Information shown on the Operations Dashboard is provided via a public REST API that can be used to implement your own dashboard or to integrate with a 3rd party monitoring solution.
Quickstart
The Operations Dashboard is the default landing page of the Server. It shows Monitors as tiles, where each Monitor represents some data processing (typically for a business process). The Monitors automatically watch the state of selected items of automation - Schedules, Event Listeners or Data Services. These items perform the data processing needed by the business process.
Multiple Dashboards can be defined, with the default Main dashboard being available automatically. You would typically create additional Dashboards for specific projects or areas of responsibility in the team. Each Dashboard has its own Monitors, i.e. each Monitor belongs only to one Dashboard.

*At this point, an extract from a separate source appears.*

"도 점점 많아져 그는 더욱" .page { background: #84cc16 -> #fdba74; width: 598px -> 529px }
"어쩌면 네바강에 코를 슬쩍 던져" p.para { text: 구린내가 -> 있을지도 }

The Operations Dashboard refreshes automatically every few seconds, so it’s not necessary to refresh the browser window to see the current state.

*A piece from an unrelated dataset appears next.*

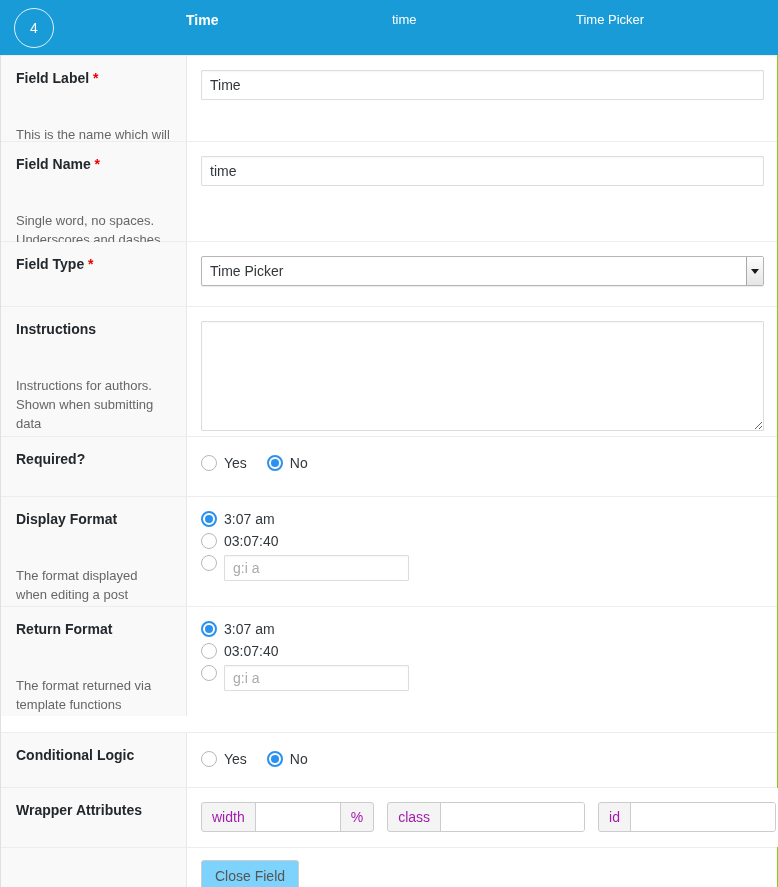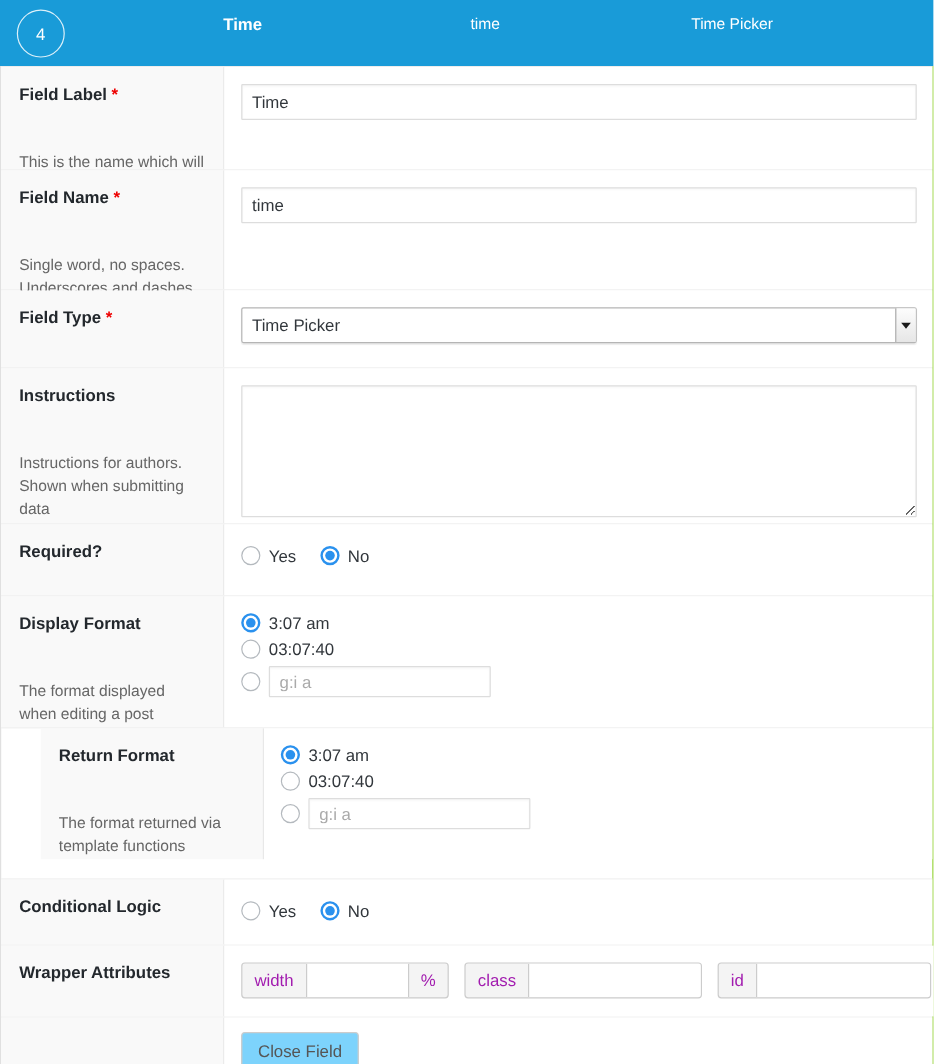"3:07 am" .fmt-row { align-items: center -> none }
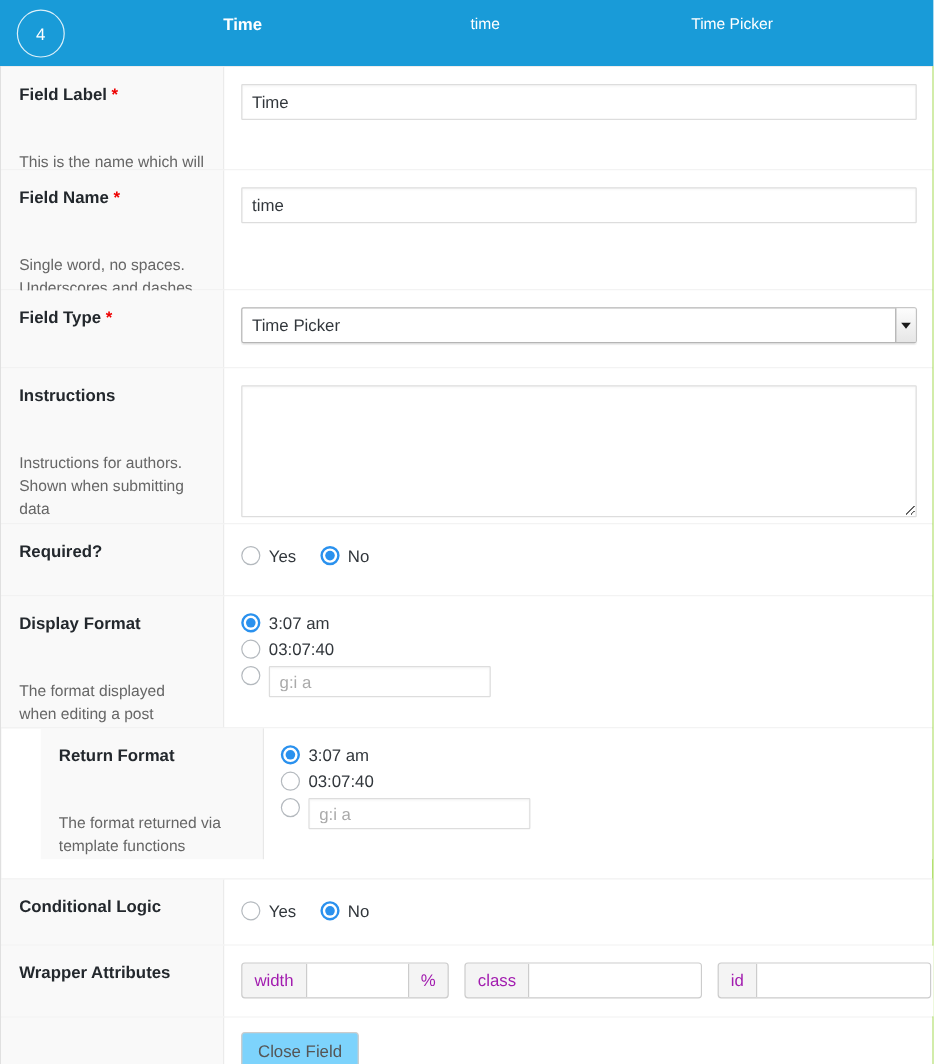"Return Format" .r-ret { padding-left: 33px -> none }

Tiles of Monitors show the following information:
-
Name - name of the Monitor, specified when creating it
-
State icon - failing / passing. A Monitor is shown as failing in case any of the items watched by the monitor are failing.
-
Alert level - indicates the highest Alert Level of all failing triggers in this monitor. Alert level is displayed by background color and icon in the top-left corner.
-
Warning icon - a warning icon in top-left indicates that the Monitor was failing recently, but currently is passing. You should investigate the recent issues and manually acknowledge them to dismiss the warning.
-
Number of failing and passing items - how many of the watched items are passing and how many are failing. These numbers give you a more detailed overview of the health of the Monitor, for example if just 1 item is failing but a large number of items are passing, then the issue is probably of lesser criticality.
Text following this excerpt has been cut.